SOA and Events - Two Sides of BAM?

Posted by Ramesh Loganathan

I came across a prospect recently (new markets so engineering help is always welcomed :-) ) - a domain consulting company now building a Governance Risk and Compliance (GRC) solution. Now, this very much being in the area of BAM, one would expect that traditional Business Activity Monitoring (BAM) would be used. But as we were discussing it more, it turns out that more often than not, GRC is about triggering the risk assessment and compliance/governance checks as business events occur. Here again, the trite assumption (that even I made) is that the organization has SOA imbibed all over and so it can easily tie in BAM and use that BAM environment to 'detect' and trigger the necessary checks/rules. And here again, I was proven wrong because SOA is not as widely prevalent as we all would like to believe! The consulting company, a group with a strong domain expertise in Governance & Risk/Performance, who is building the solution said they wanted an "extremely loose" integration, but their prospects were unlikely to have a mature SOA infrastructure. Which means, they cannot really expect BAM to be practical.
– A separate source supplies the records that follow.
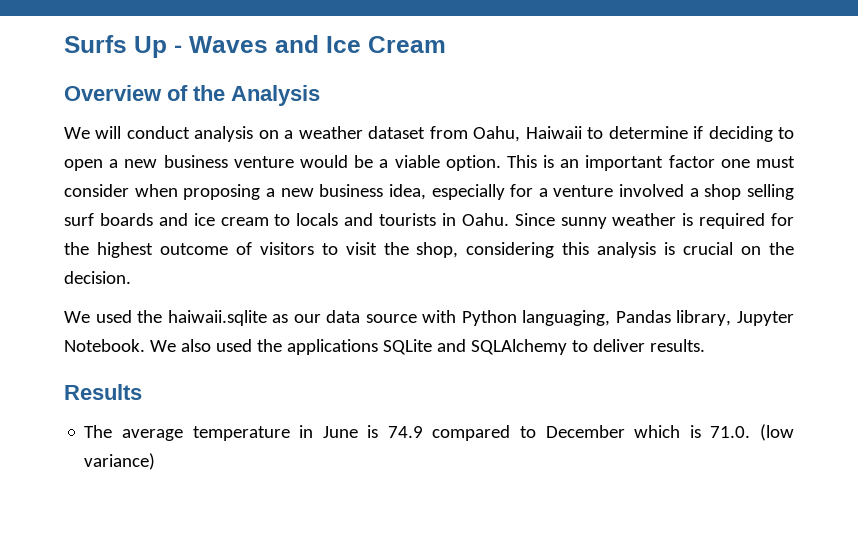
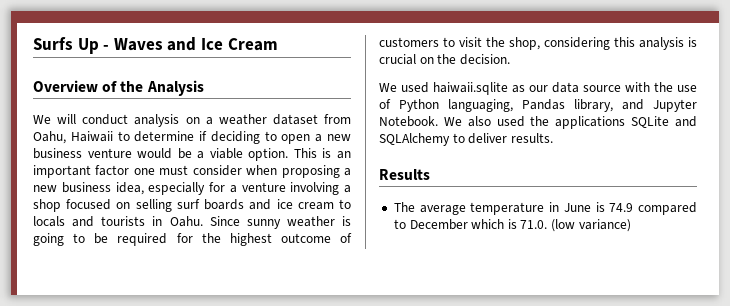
- This is an important factor one must consider when proposing a new business idea, especially for a venture involved a shop selling surf boards and ice cream to locals and tourists in Oahu.
+ This is an important factor one must consider when proposing a new business idea, especially for a venture involving a shop focused on selling surf boards and ice cream to locals and tourists in Oahu.
- Since sunny weather is required for the highest outcome of visitors to visit the shop, considering this analysis is crucial on the decision.
+ Since sunny weather is going to be required for the highest outcome of customers to visit the shop, considering this analysis is crucial on the decision.
- We used the haiwaii.sqlite as our data source with Python languaging, Pandas library, Jupyter Notebook.
+ We used haiwaii.sqlite as our data source with the use of Python languaging, Pandas library, and Jupyter Notebook.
After looking at the biz analysis they had already performed, and taking the time to breakdown the GRC system into a bunch of flow-charts (one for each scenario), they found a pattern:

  • a business event occurs as part of ongoing business processing
  • the event includes the relevant business data
  • a series of GRC checks and rules are executed
  • any violation is recorded and an alert raised

This consulting company has gone a step further and also modeled the whole biz domain (they were targeting a specific sector in the financial space) - in a very interesting manner. As a set of key business events, anyone in the domain can immediately understand what each of these events mean. Each business event includes a clear definition of the accompanying data. In effect, they flipped the complete domain business ops as a set of business events! Hmmm...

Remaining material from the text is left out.